- What you need to do -
Filter the entries down to the lines containing "detailed", and copy those lines.

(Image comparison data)
^^^^^^^^^^^^^^^^

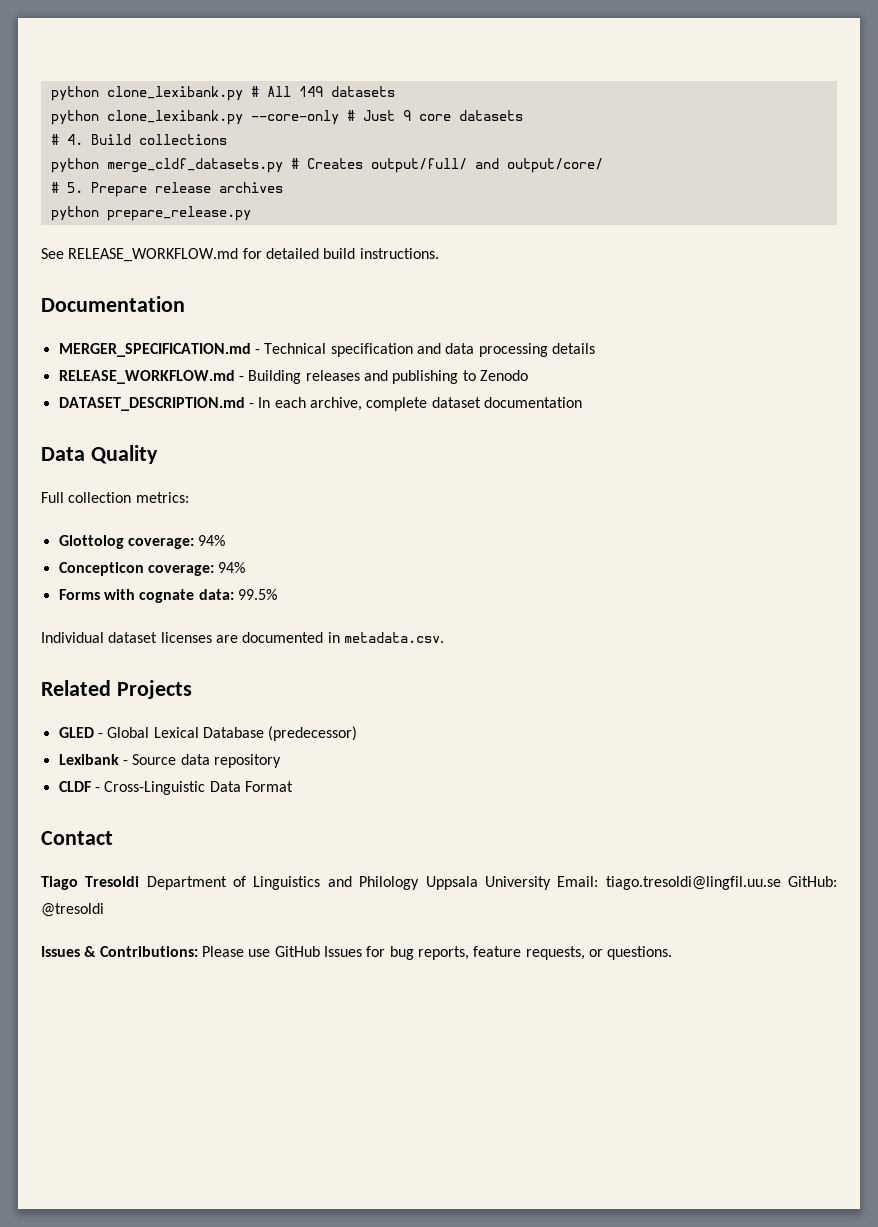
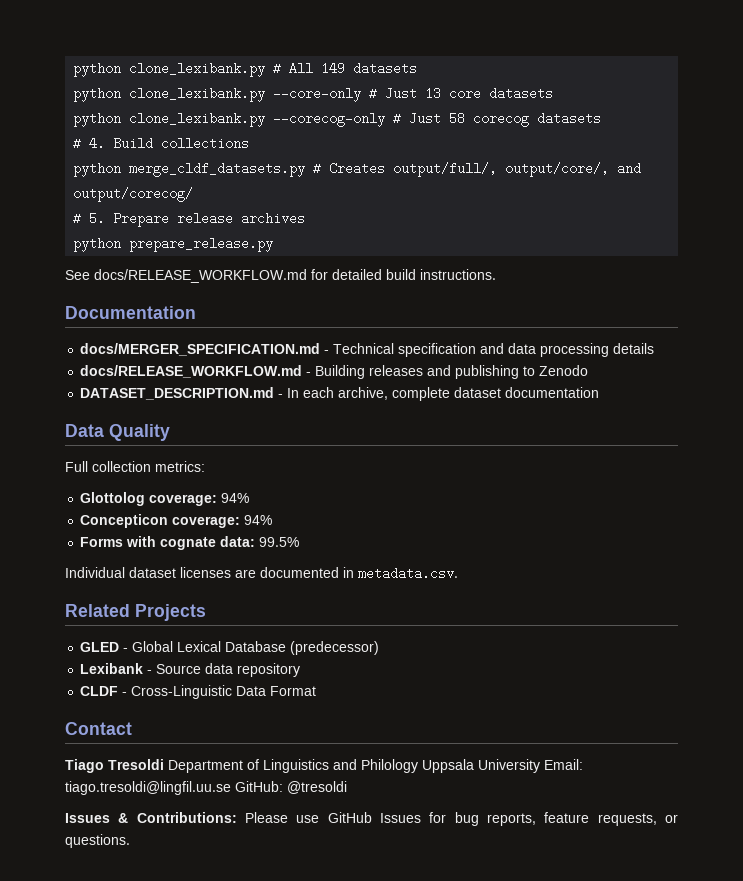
- python clone_lexibank.py --core-only # Just 9 core datasets
+ python clone_lexibank.py --core-only # Just 13 core datasets
+ python clone_lexibank.py --corecog-only # Just 58 corecog datasets
- python merge_cldf_datasets.py # Creates output/full/ and output/core/
+ python merge_cldf_datasets.py # Creates output/full/, output/core/, and output/corecog/
- See RELEASE_WORKFLOW.md for detailed build instructions.
+ See docs/RELEASE_WORKFLOW.md for detailed build instructions.
- MERGER_SPECIFICATION.md - Technical specification and data processing details
+ docs/MERGER_SPECIFICATION.md - Technical specification and data processing details
- RELEASE_WORKFLOW.md - Building releases and publishing to Zenodo
+ docs/RELEASE_WORKFLOW.md - Building releases and publishing to Zenodo

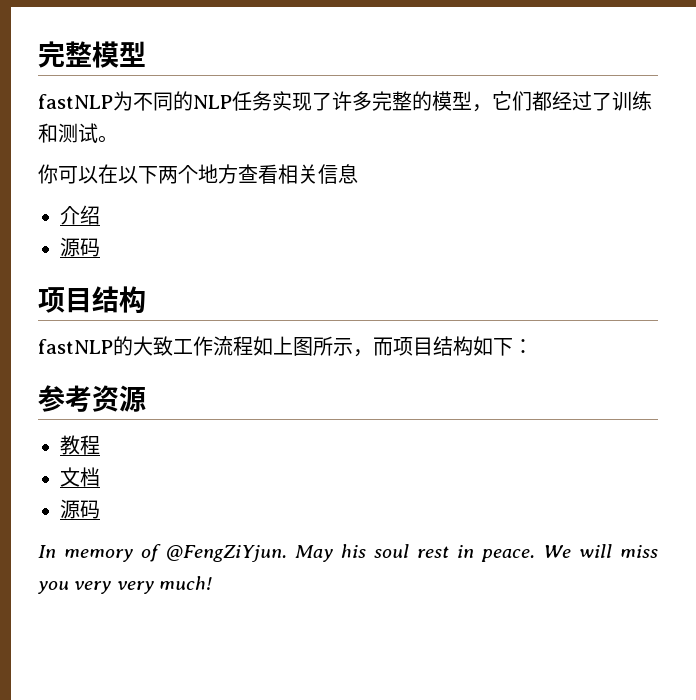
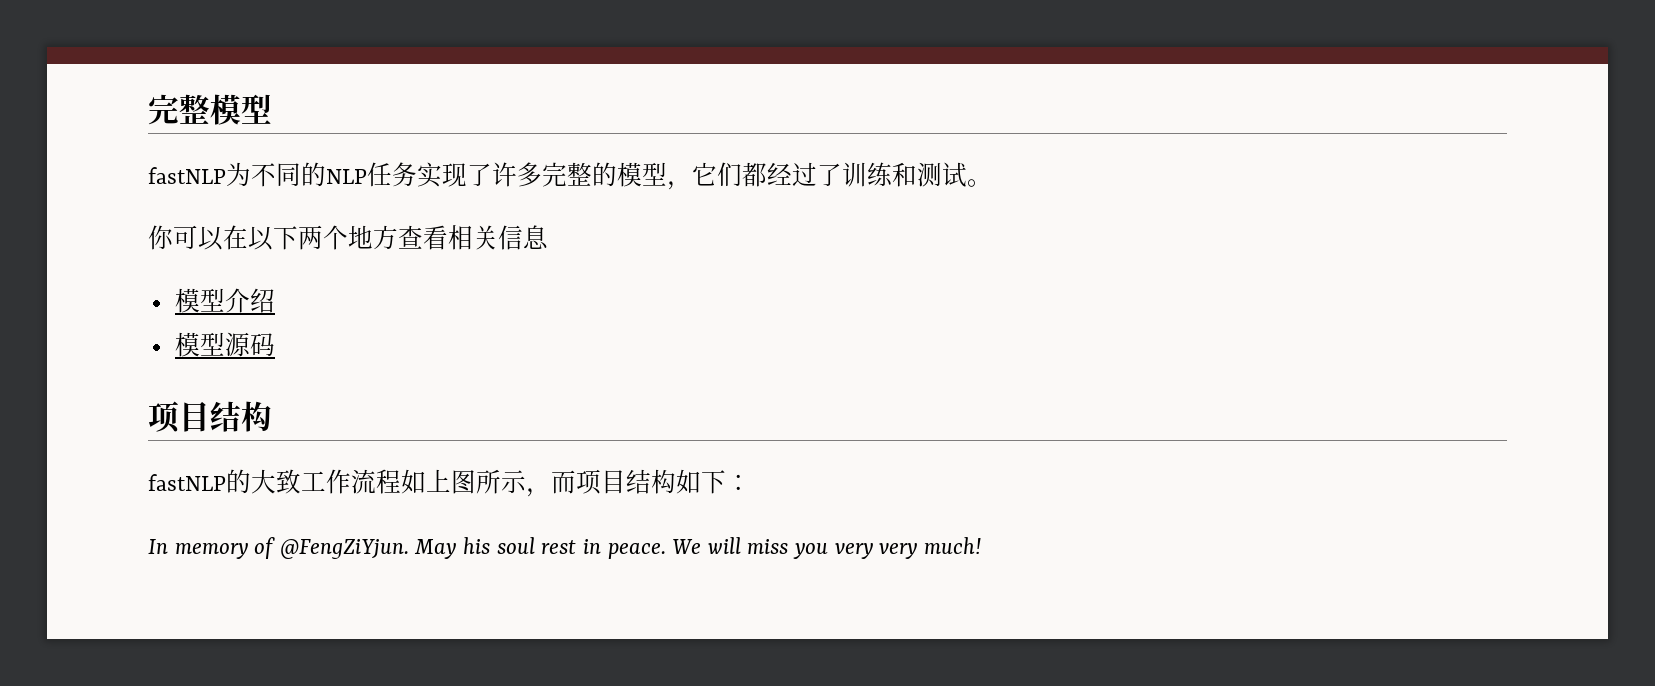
- 介绍
- 源码
+ 模型介绍
+ 模型源码
- 参考资源
- 教程
- 文档
- 源码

^^^^^^^^^^^^^^^^

- Solution for this task -
- See RELEASE_WORKFLOW.md for detailed build instructions.
+ See docs/RELEASE_WORKFLOW.md for detailed build instructions.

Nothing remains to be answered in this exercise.